### EXERCISE PROMPT:
What lines in the entries below contain the word "body"? Copy all of them.

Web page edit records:

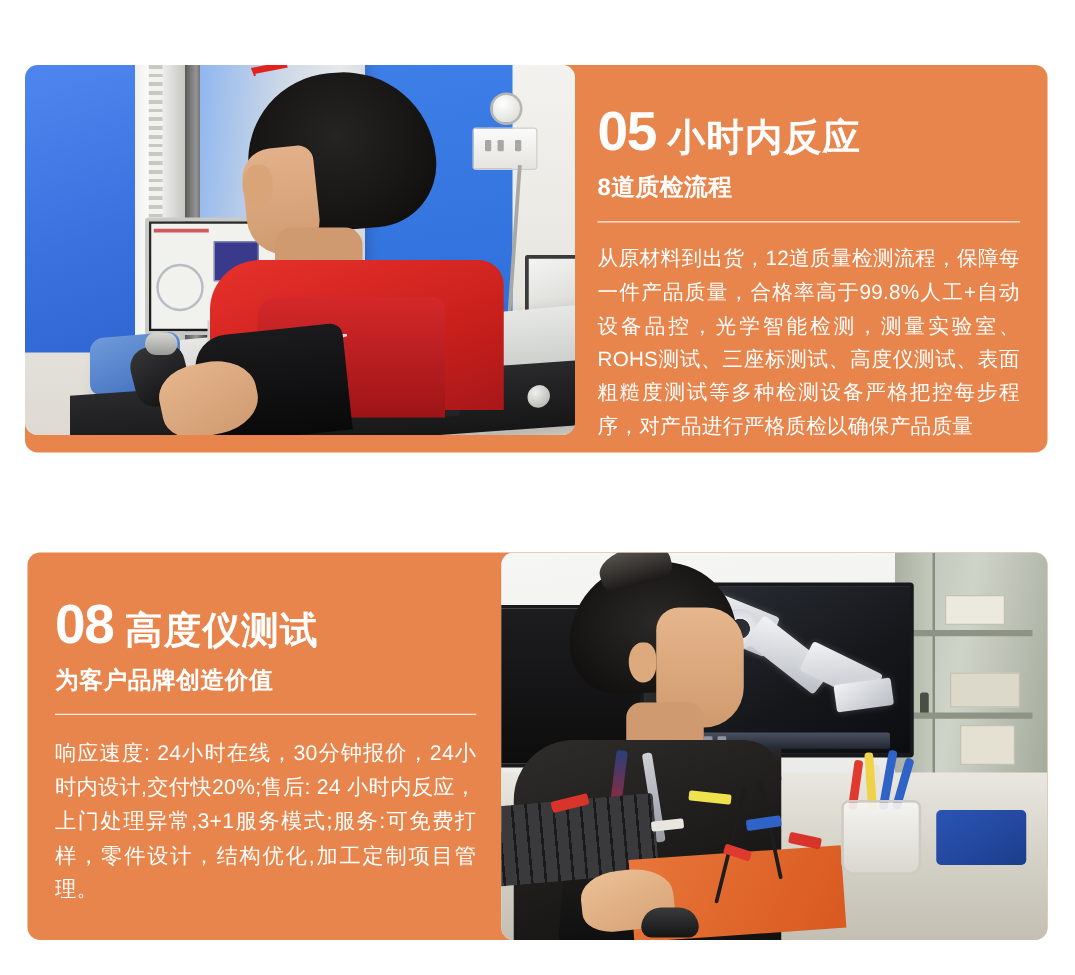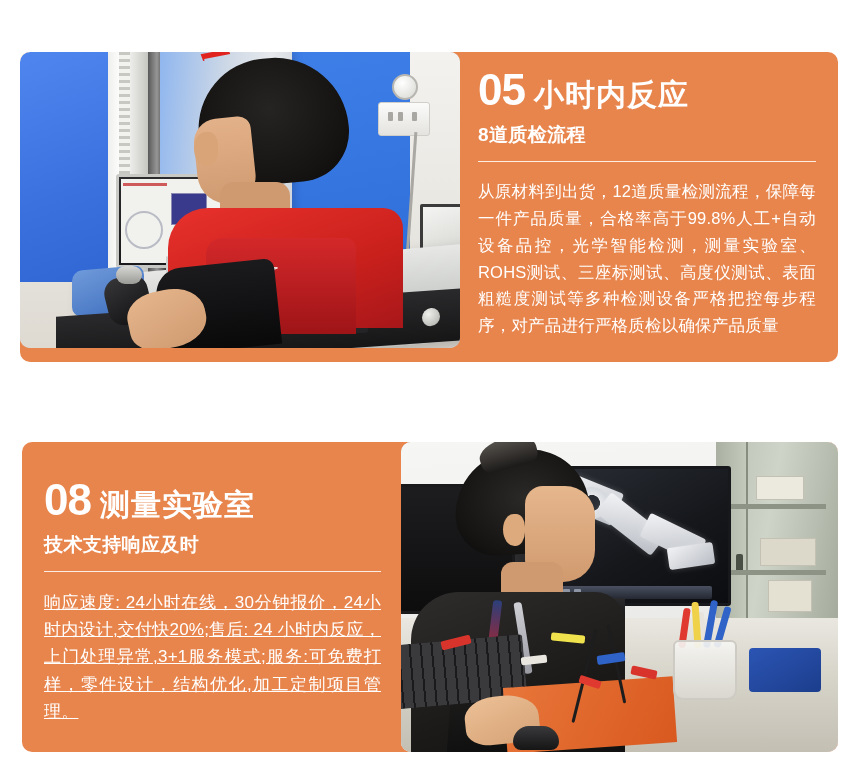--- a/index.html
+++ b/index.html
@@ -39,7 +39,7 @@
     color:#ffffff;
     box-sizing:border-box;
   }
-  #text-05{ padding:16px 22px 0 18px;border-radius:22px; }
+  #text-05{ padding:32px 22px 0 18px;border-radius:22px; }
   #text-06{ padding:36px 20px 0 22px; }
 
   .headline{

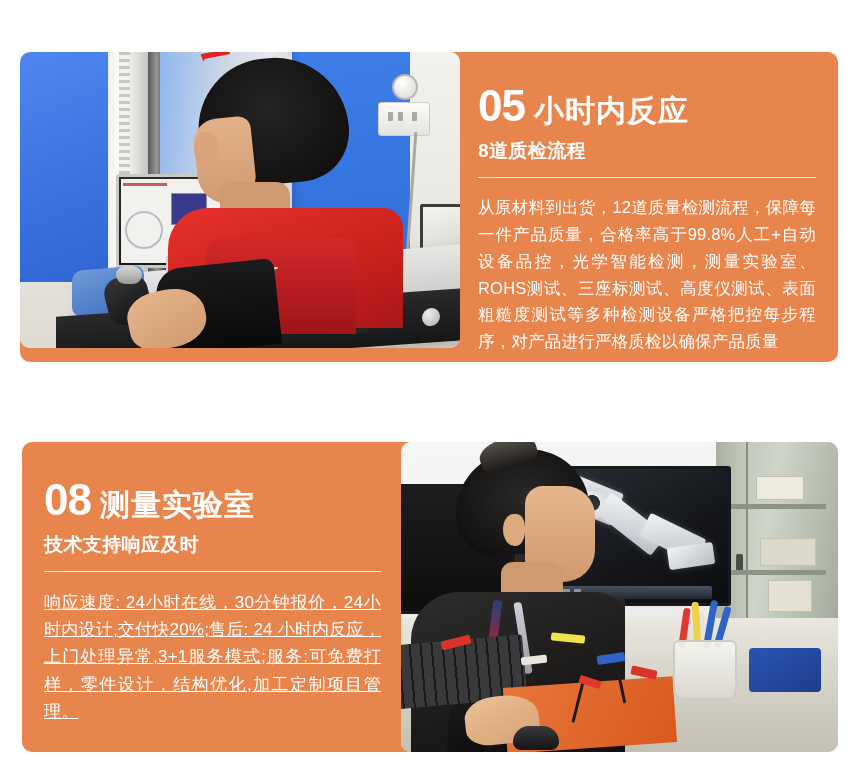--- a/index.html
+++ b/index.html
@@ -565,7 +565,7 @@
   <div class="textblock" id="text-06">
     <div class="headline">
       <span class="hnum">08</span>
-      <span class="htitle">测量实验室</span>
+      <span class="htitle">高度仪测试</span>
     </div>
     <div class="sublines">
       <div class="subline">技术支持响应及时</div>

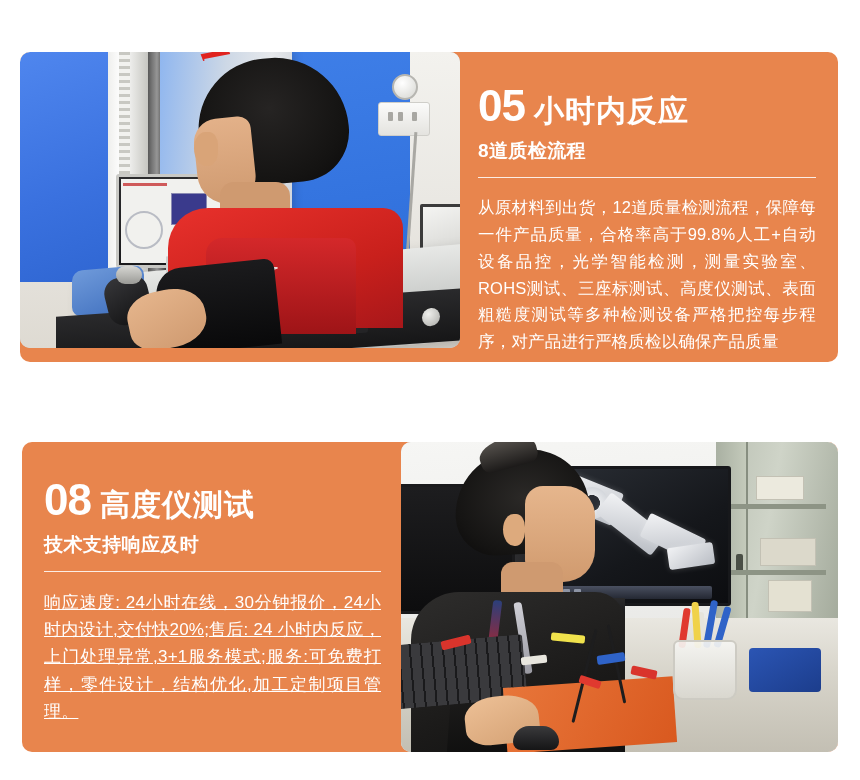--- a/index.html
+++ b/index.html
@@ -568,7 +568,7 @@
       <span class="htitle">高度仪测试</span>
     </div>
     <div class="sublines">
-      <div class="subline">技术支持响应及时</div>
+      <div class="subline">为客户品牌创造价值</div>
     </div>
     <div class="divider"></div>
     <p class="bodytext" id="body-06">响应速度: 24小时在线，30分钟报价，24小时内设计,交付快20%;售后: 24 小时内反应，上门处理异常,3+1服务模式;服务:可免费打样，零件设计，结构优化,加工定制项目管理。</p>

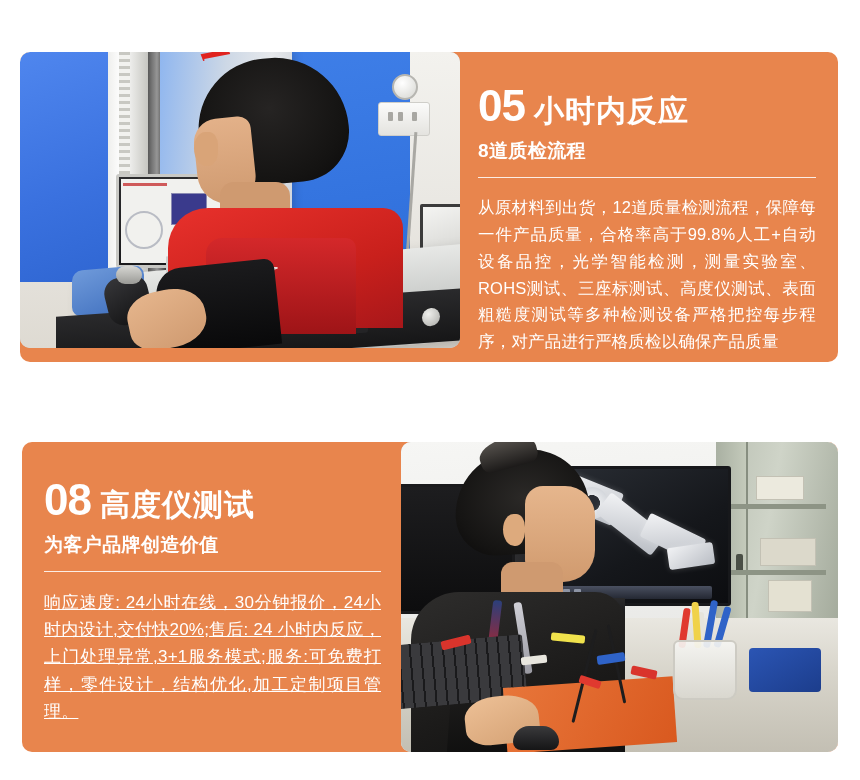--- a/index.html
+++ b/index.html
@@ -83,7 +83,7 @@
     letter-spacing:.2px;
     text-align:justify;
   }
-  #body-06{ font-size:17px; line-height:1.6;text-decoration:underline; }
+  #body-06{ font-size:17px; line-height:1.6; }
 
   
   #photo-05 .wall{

### PROBLEM SOLUTION:
     <p class="bodytext" id="body-06">响应速度: 24小时在线，30分钟报价，24小时内设计,交付快20%;售后: 24 小时内反应，上门处理异常,3+1服务模式;服务:可免费打样，零件设计，结构优化,加工定制项目管理。</p>
-  #body-06{ font-size:17px; line-height:1.6;text-decoration:underline; }
+  #body-06{ font-size:17px; line-height:1.6; }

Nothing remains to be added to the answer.